Melesio
Por Martha González Díaz
Escúchalo en el siguiente enlace.
Unos minutos antes de que llegaran los guachos al Ticuí, los hombres, como huilotas asustadizas salieron de la milpa corriéndose montaña adentro. Todos menos Melesio que no podía dejar a su mujer con los dolores de parto en esos momentos. Su instinto protector puso por delante la seguridad de ella; primero la colocaría a salvo y después se encargaría de los guachos.
La Brigada le andaba pisando los pasos desde el asalto a la finca de los Figueroa. ¿Porqué ahora que estaba por nacer su hijo? Acomodaba a Celina en la hamaca cuando un golpazo a sus espaldas hizo contraer la panza de la mujer y dejar inmóvil a Melesio: la puerta de la casa campesina cayó de tajo. El Ticuí estaba rodeado.
Celina clavo la mirada en los ojos negros de su compañero, nunca lo había mirado de esa manera, no era miedo, ni angustia, tampoco súplica. Celina observó a Melesio apuntando fijamente para llegar a su corazón de hombre bueno y consecuente, no fu la mirada de su mujer, fueron dos disparos de franco tirador certeros, los últimos que miraría de ella, los retiró de su vista asentando la cabeza, como diciendo ¡tú no sabes nada ¡
¡Melesio Hernández Tlatempa, date preso ¡. Se escuchó una voz de mando.
-Traigan a la vieja.
Dos guardias se fueron sobre Celina quien no opuso resistencia. A jalones de cabellos la sentaron en un banco frente a su compañero tirado en la tierra.
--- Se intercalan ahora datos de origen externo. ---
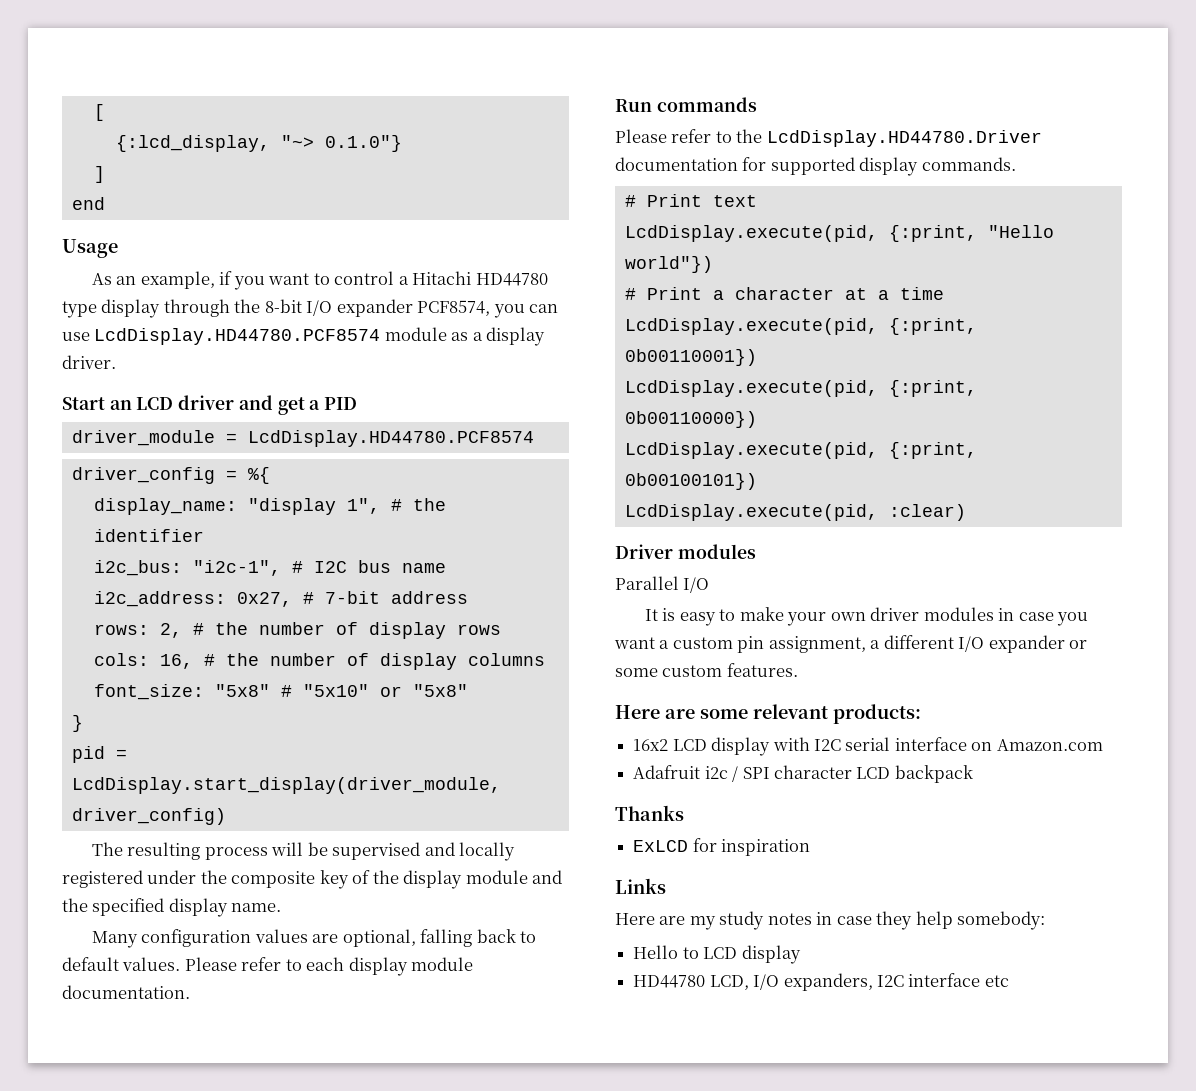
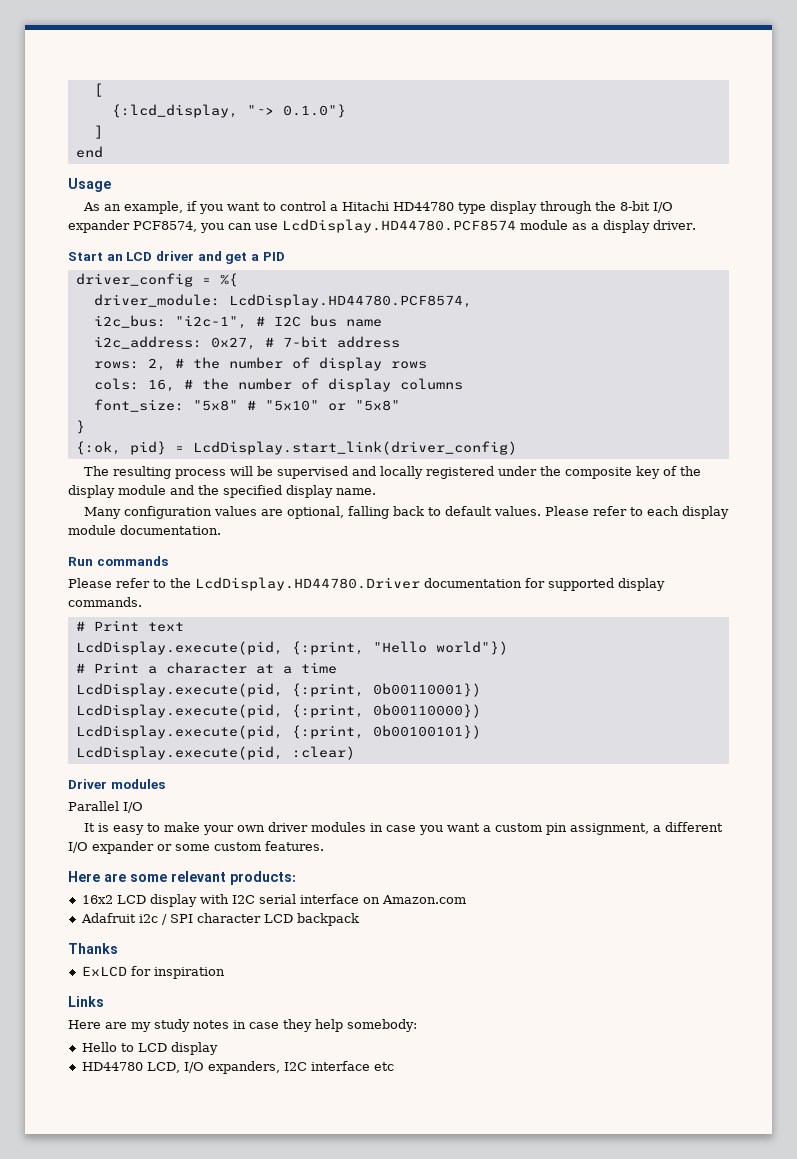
[71,430,534,447] // driver_module = LcdDisplay.HD44780.PCF8574 -> (285, 256) none
[93,498,446,515] [93,529,204,542] display_name: "display 1", # the identifier -> [93,294,472,308] driver_module: LcdDisplay.HD44780.PCF8574,
[71,746,127,763] [71,777,501,794] [71,808,226,825] pid = LcdDisplay.start_display(driver_module, driver_config) -> [75,441,517,455] {:ok, pid} = LcdDisplay.start_link(driver_config)

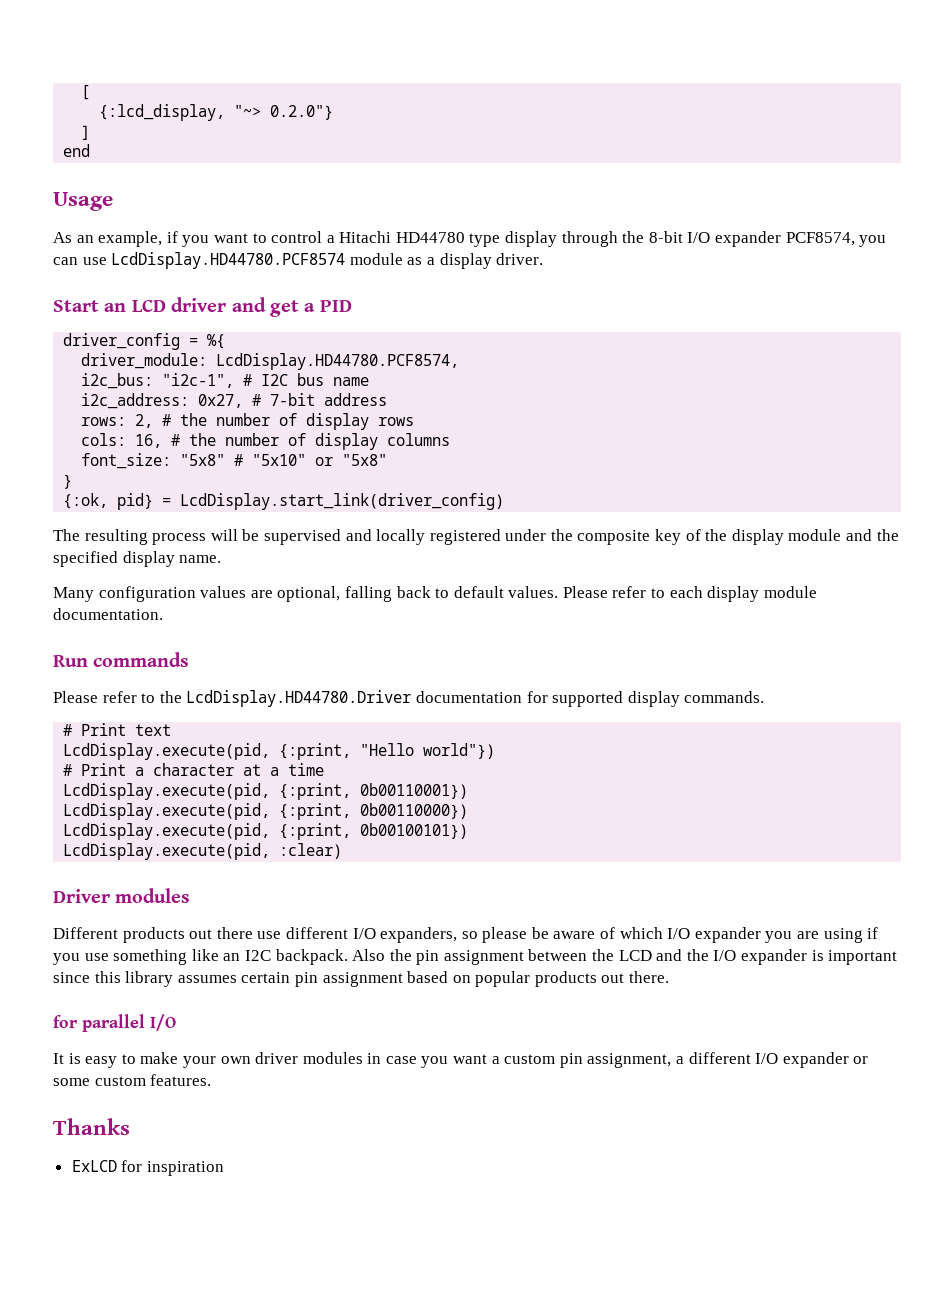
[282,104,346,118] 0.1.0"} -> [270,105,334,120] 0.2.0"}
[68,801,119,811] Parallel -> [53,927,879,943] [53,949,898,965] [53,971,670,987] [53,1014,145,1032] Different products out there use different I/O expanders, so please be aware of which I/O expander you are using if you use something like an I2C backpack. Also the pin assignment between the LCD and the I/O expander is important since this library assumes certain pin assignment based on popular products out there. // for parallel
[68,871,296,885] [81,894,466,907] [80,913,359,926] [68,943,118,954] [81,966,225,979] [68,996,104,1007] [68,1019,417,1032] [81,1042,218,1055] [81,1061,394,1074] Here are some relevant products: // 16x2 LCD display with I2C serial interface on Amazon.com // Adafruit i2c / SPI character LCD backpack // Thanks // ExLCD for inspiration // Links // Here are my study notes in case they help somebody: // Hello to LCD display // HD44780 LCD, I/O expanders, I2C interface etc -> [53,1118,130,1135] [71,1160,224,1176] Thanks // ExLCD for inspiration

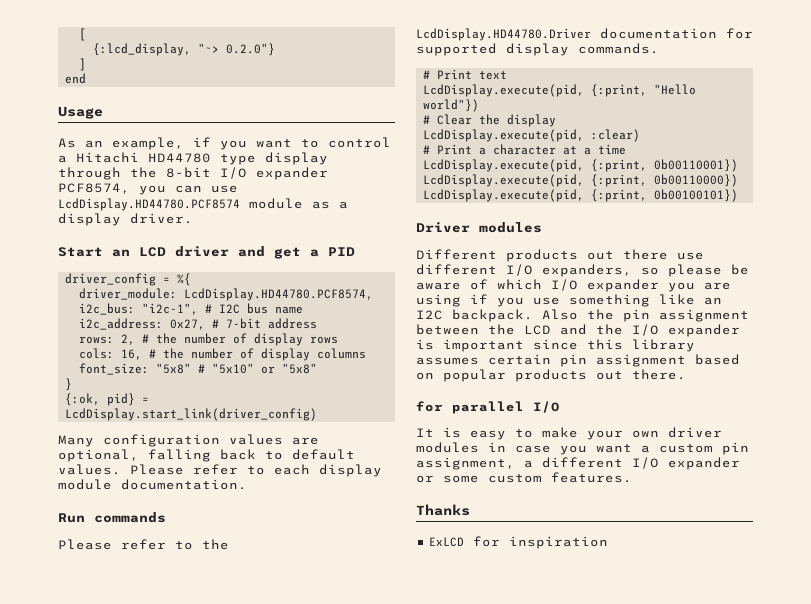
[53,529,899,545] [53,551,222,567] // The resulting process will be supervised and locally registered under the composite key of the display module and the specified display name. -> (318, 414) none
(496, 751) none -> [423,114,557,127] [423,129,641,142] // # Clear the display // LcdDisplay.execute(pid, :clear)
[63,843,343,860] // LcdDisplay.execute(pid, :clear) -> (739, 195) none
– ¡Míralo jija de la gran puta míralo ¡
El de la voz de mando ordenó, mientras los de la guardia pateaban su cuerpo: cabeza, torso, piernas, Melesio se convirtió en un bulto sostenido por un soplo de humanidad.
-Con esta ablandadita vas a decirnos todo. ¿Pa´ dónde jalaron los demás? ¡Contesta o te carga la chingada!
El campesino expulsaba bocanadas de sangre sin decir una palabra.
-De todos modos, lo vamos a saber cabrón, si no hablas tú, hablará tu vieja.
Melesio cerró los ojos. El de la voz de mando se enfureció aún más.
-No los cierres cabrón mírala, mírense los dos, pa´ que no se les olvide.
Las miradas se buscaron en la soledad de los tiempos, Melesio no la podía ver porque sus ojos estaban tapados con bajareque, ese con que se cubren los cuerpos de los difuntos, el que cubría su mirada era de sangre y tierra, así le sabía. La vista de ella se puso como la montaña en tormenta: húmeda, silenciosa y cristalina. Los golpes siguieron infinitos hasta que la humanidad del campesino se desgajó a los pies de ella.
-Ora vas tu cabrona, ora vas tú. Ella levantó la mirada inquisidora ante el hombre de la voz de mando.
-A mi no desgraciada, míralo a él, a él, a él
Jamás volvió a mirar hacia compañero, no pudo ver cuando uno de los guardias sacó un cuchillo y cortó los testículos de Melesio, solo sintió la sangre caliente escurrir entre sus manos.
-Vámonos, la vieja ya está pariendo, dijo el hombre de la voz de mando.